“Klimt & Schiele – Eros and Psyche” (2018)

“Klimt & Schiele – Eros and Psyche” (2018)

Documentary

Running Time: 93 minutes

Written by: Arianna Marelli

Directed by: Michele Mally

Featuring: Lorenzo Richelmy, Lily Cole, Maxi Blaha and Rudolf Buchbinder

Gustav Klimt: “No part of life is so small and insignificant that it does not offer space for artistic aspirations”

Released recently on DVD is the documentary “Klimt & Schiele – Eros and Psyche” (2018) that is based around the artists Egon Schiele and Gustav Klimt as well as three exhibitions that featured their works. 

At the beginning of 1900, Vienna became the European capital of thought and the arts, in an era destined to end with the First World War and the fall of the Hapsburg Empire. Its elegant streets graced the presence of Arthur Schnitzler, Hugo von Hofmannsthal, the young Ludwig Wittgenstein, and future directors Fritz Lang and Erich von Stroheim, while Alma Mahler used to invite musicians and intellectuals to her prestigious living room. The first of her many lovers was in fact Gustav Klimt, the star of the Vienna Secession art movement. 

A portrait of a highpoint that had a truly unique cultural spirit and in which taboos were broken and the rules of upper-middle classes of Viennese society and the Western world were overcome. A time when the erotic relationship between the two sexes was turned on its head, allowing women to assume roles that had been unthinkable until that point in time: Hermine Hug-Hellmuth, one of the first women to be admitted to Vienna Psychoanalytic Society, published a diary on the sexual life of young women, while Dora Kallmus’ photographic studio became famous all over Vienna, and Berta Zuckerkandl opened up her living room to some of the most prominent artists. The artistic vision and turmoil represented in paintings by Klimt and Schiele communicate with us with undeniable talent. And films such as this only serve to highlight just how much the freedom of art and culture is in danger in modern times.
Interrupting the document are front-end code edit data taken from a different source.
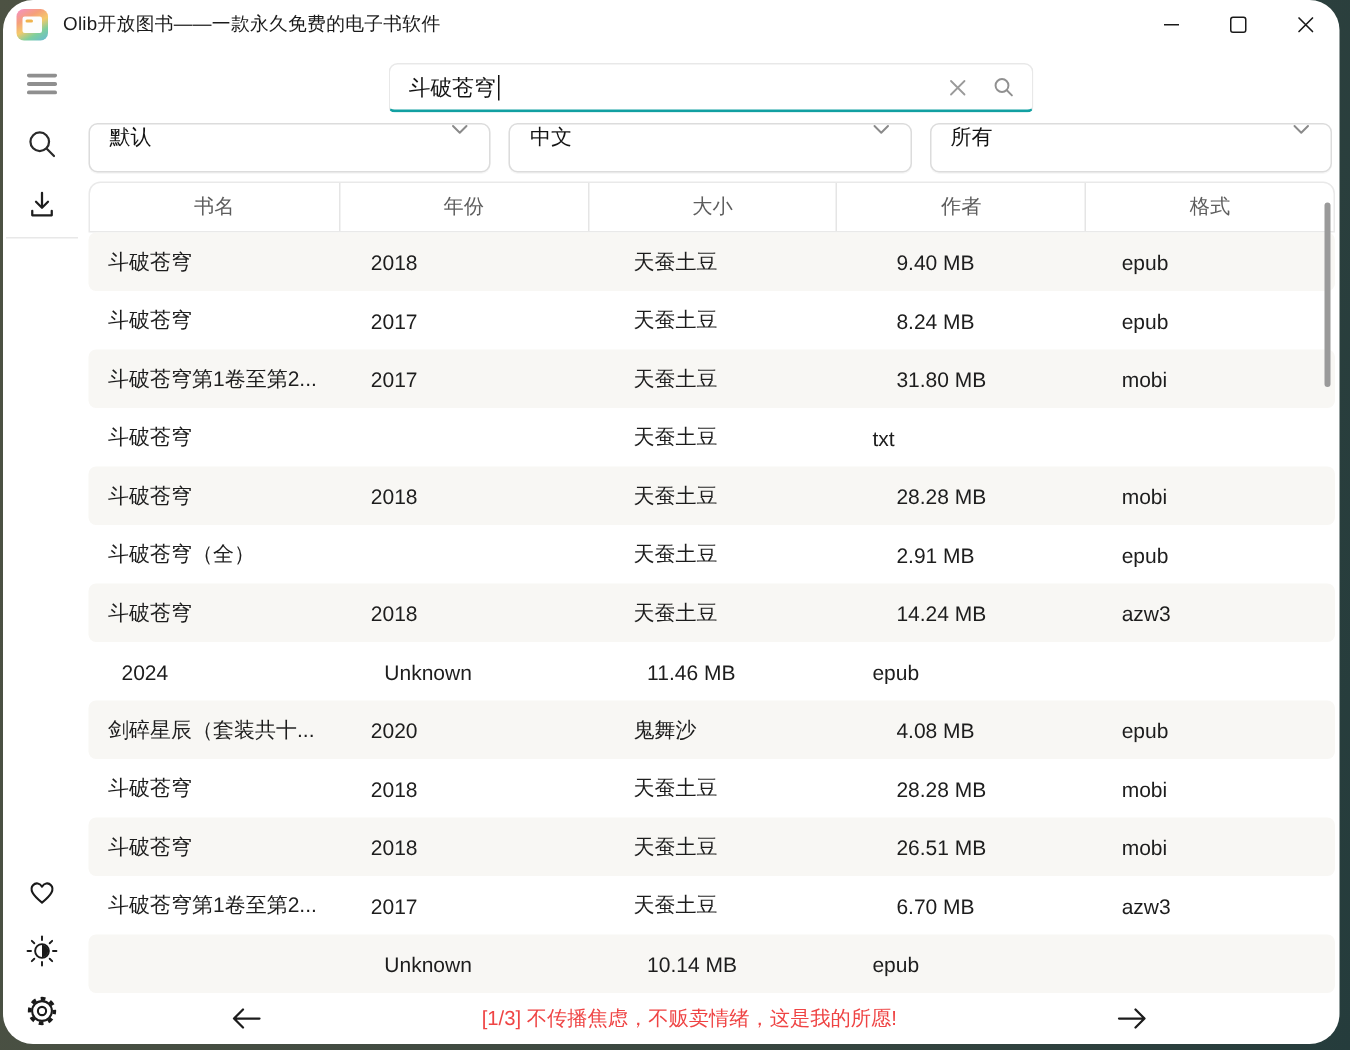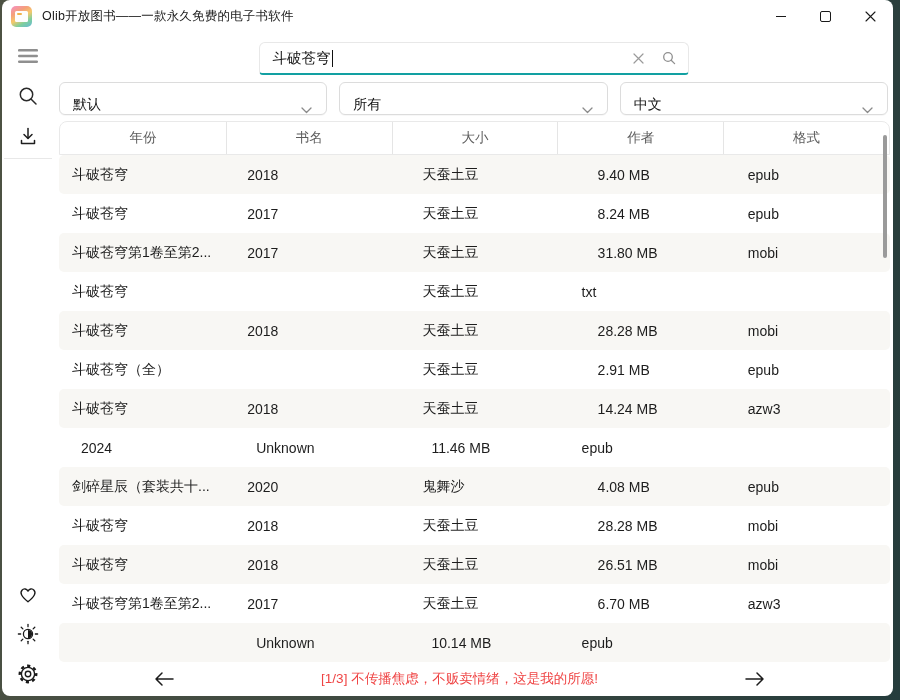--- a/index.html
+++ b/index.html
@@ -11,7 +11,7 @@
   }
   .window{
     position:absolute;left:2px;top:0;width:891px;height:696px;
-    background:#ffffff;border-radius:8px;overflow:hidden;
+    background:#ffffff;border-radius:20px;overflow:hidden;
     display:flex;flex-direction:column;
   }
   

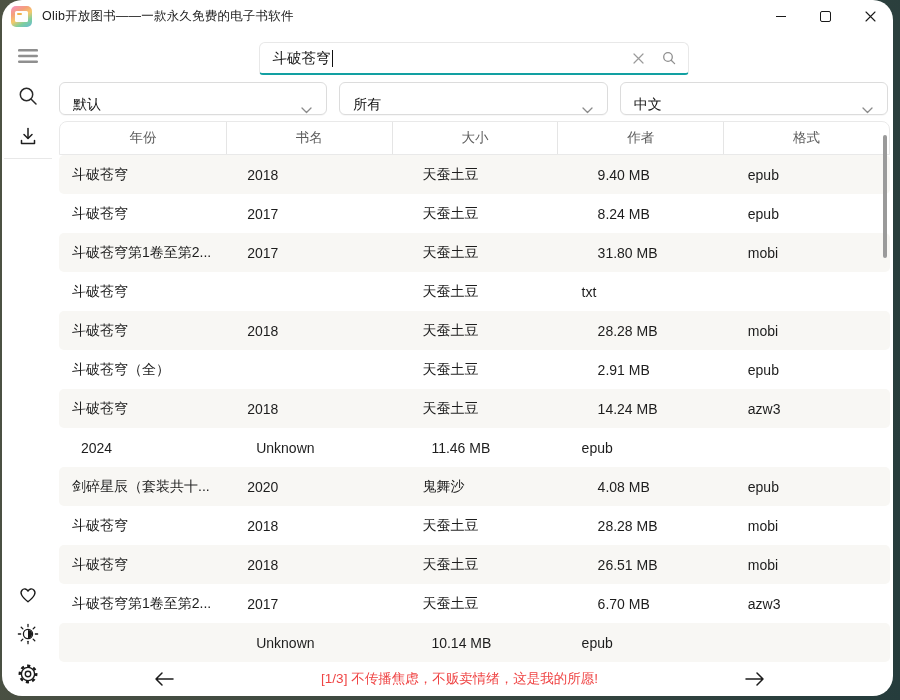--- a/index.html
+++ b/index.html
@@ -57,7 +57,7 @@
   .filters-row{margin-top:7px;display:flex;gap:12px;padding:0 5px 0 5px;flex:0 0 auto;}
   .dropdown{
     flex:1;height:31px;border:1px solid #dcdcdc;border-radius:6px;background:#fff;
-    display:flex;align-items:flex-end;box-shadow:0 1px 0 rgba(0,0,0,0.03);
+    display:flex;align-items:flex-start;box-shadow:0 1px 0 rgba(0,0,0,0.03);
   }
   .dd-label{margin-left:13px;font-size:14px;color:#141414;}
   .dd-flex{flex:1;}

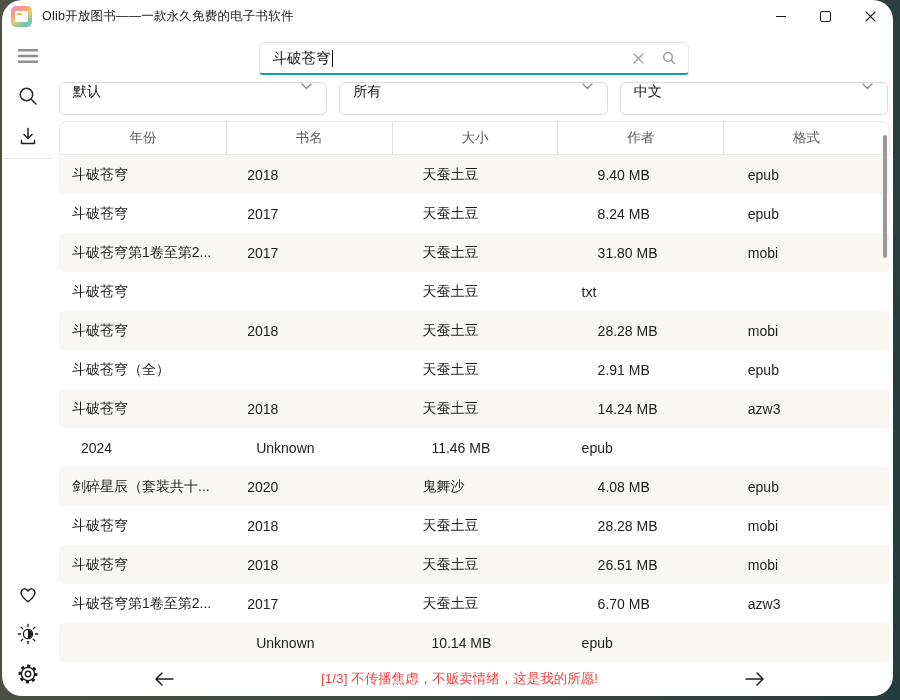--- a/index.html
+++ b/index.html
@@ -202,7 +202,7 @@
           </span>
         </div>
         <div class="dropdown">
-          <span class="dd-label">所有</span>
+          <span class="dd-label">中文</span>
           <span class="dd-flex"></span>
           <span class="dd-chev">
             <svg width="11" height="7" viewBox="0 0 11 7">
@@ -211,7 +211,7 @@
           </span>
         </div>
         <div class="dropdown">
-          <span class="dd-label">中文</span>
+          <span class="dd-label">所有</span>
           <span class="dd-flex"></span>
           <span class="dd-chev">
             <svg width="11" height="7" viewBox="0 0 11 7">

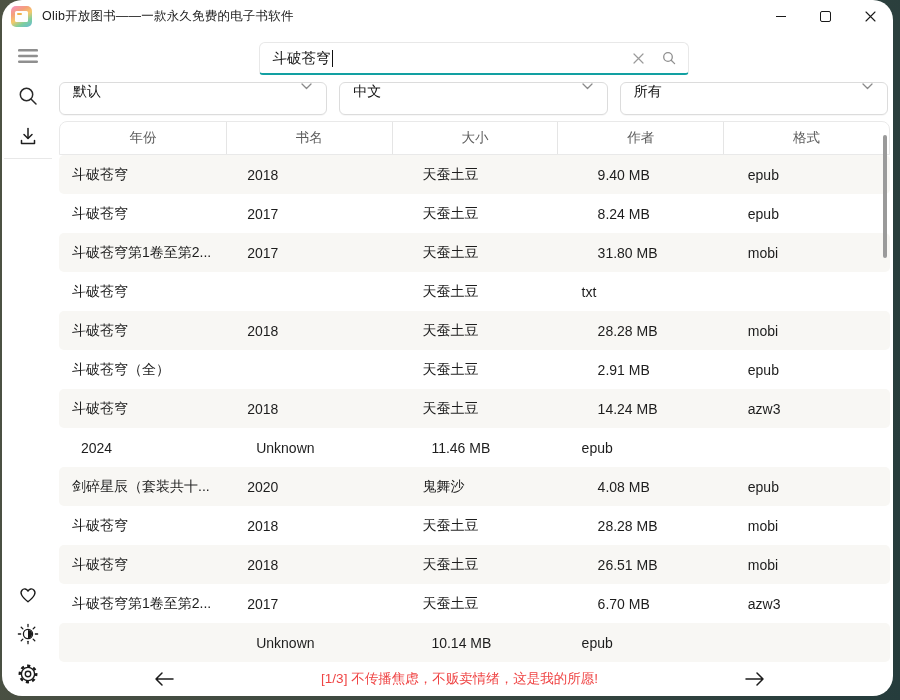--- a/index.html
+++ b/index.html
@@ -223,8 +223,8 @@
 
       <div class="table-wrap">
         <div class="thead">
+          <div class="th">书名</div>
           <div class="th">年份</div>
-          <div class="th">书名</div>
           <div class="th">大小</div>
           <div class="th">作者</div>
           <div class="th">格式</div>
The documentary begins in 1918 as the roar of the First World War cannons are dying out, in Vienna, the heart of Central Europe, a golden age comes to an end. The Austro-Hungarian Empire is beginning to disintegrate. On the night of October 31st, in the bed of his home, Egon Schiele dies, one of the 20 million deaths caused by the Spanish flu. He dies looking at the invisible evil in the face, in the only he can do: painting it. He is 28 years old. Only a few months earlier, the main hall of the Secession building had welcomed his works: 19 oil paintings and 29 drawings. His first successful exhibition, a celebration of a new painting idea that portrays the restlessness and desires of mankind. A few months earlier, his teacher and friend Gustav Klimt had died. From the turn of the century, he had fundamentally changed the feeling of art and founded a new group: the Secession. The documentary film Klimt & Schiele – Eros and Psyche, will recount this extraordinary season: a magical moment for art, literature, and music, in which new ideas are circulated, Freud discovers the drives of the psyche, and women begin to claim their independence. An age that revealed the abysses of the ego, in which today we’re still reflecting ourselves. The film will take us through 3 stunning exhibitions:- Vienna 1900. Klimt – Moser – Gerstl – Kokoschka (Leopold Museum);- Egon Schiele. The Jubilee Show (Leopold Museum);- Stairway to Klimt. Eye to Eye with Klimt & Nuda Veritas (Kunsthistorischesmuseum).

“Klimt & Schiele – Eros and Psyche” is directed with determination, skill and clarity by relative newcomer Mateusz Stolecki, he is able to enhances the film’s shapes and colours, the 4K theatrical version takes viewers on a journey inside the innovative works of art by the two great artists, as well as through history itself, accompanied by the voice of the actor Lorenzo Richelmy. The other element of the movie are the readings by the actress Lily Cole, speeches by theNobel prize winner for medicine and neuroscience Eric Kandel, the art historians Alfred Weidinger and Jane Kallir, musicologist Bryan Gilliam and the pianist Rudolf Buchbinder.

The artistic vision and turmoil represented in paintings by Klimt and Schiele communicate with us with undeniable talent. And films such as this only serve to highlight just how much the freedom of art and culture is in danger in modern times.